◆ TASK: Would you reproduce the listing exactly, leaving nothing out?

◆ SUPPLIED MATERIAL:
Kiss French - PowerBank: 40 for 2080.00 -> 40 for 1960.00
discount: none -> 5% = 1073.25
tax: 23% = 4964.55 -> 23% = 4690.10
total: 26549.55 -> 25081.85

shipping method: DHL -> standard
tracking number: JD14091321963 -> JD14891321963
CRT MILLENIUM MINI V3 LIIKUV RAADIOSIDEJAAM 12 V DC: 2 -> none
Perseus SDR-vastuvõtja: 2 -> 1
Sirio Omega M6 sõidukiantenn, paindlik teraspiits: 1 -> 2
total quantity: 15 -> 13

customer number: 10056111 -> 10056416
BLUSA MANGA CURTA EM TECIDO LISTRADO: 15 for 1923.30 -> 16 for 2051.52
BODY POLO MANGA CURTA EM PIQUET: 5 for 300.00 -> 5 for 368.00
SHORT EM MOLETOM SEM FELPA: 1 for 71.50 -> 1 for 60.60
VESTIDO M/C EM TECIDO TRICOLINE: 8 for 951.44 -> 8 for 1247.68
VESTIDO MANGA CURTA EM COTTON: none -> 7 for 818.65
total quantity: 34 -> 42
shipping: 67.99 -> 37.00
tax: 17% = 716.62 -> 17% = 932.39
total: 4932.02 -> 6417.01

◆ ANSWER BOX:
Kiss French - PowerBank: 40 for 2080.00 -> 40 for 1960.00
discount: none -> 5% = 1073.25
tax: 23% = 4964.55 -> 23% = 4690.10
total: 26549.55 -> 25081.85

shipping method: DHL -> standard
tracking number: JD14091321963 -> JD14891321963
CRT MILLENIUM MINI V3 LIIKUV RAADIOSIDEJAAM 12 V DC: 2 -> none
Perseus SDR-vastuvõtja: 2 -> 1
Sirio Omega M6 sõidukiantenn, paindlik teraspiits: 1 -> 2
total quantity: 15 -> 13

customer number: 10056111 -> 10056416
BLUSA MANGA CURTA EM TECIDO LISTRADO: 15 for 1923.30 -> 16 for 2051.52
BODY POLO MANGA CURTA EM PIQUET: 5 for 300.00 -> 5 for 368.00
SHORT EM MOLETOM SEM FELPA: 1 for 71.50 -> 1 for 60.60
VESTIDO M/C EM TECIDO TRICOLINE: 8 for 951.44 -> 8 for 1247.68
VESTIDO MANGA CURTA EM COTTON: none -> 7 for 818.65
total quantity: 34 -> 42
shipping: 67.99 -> 37.00
tax: 17% = 716.62 -> 17% = 932.39
total: 4932.02 -> 6417.01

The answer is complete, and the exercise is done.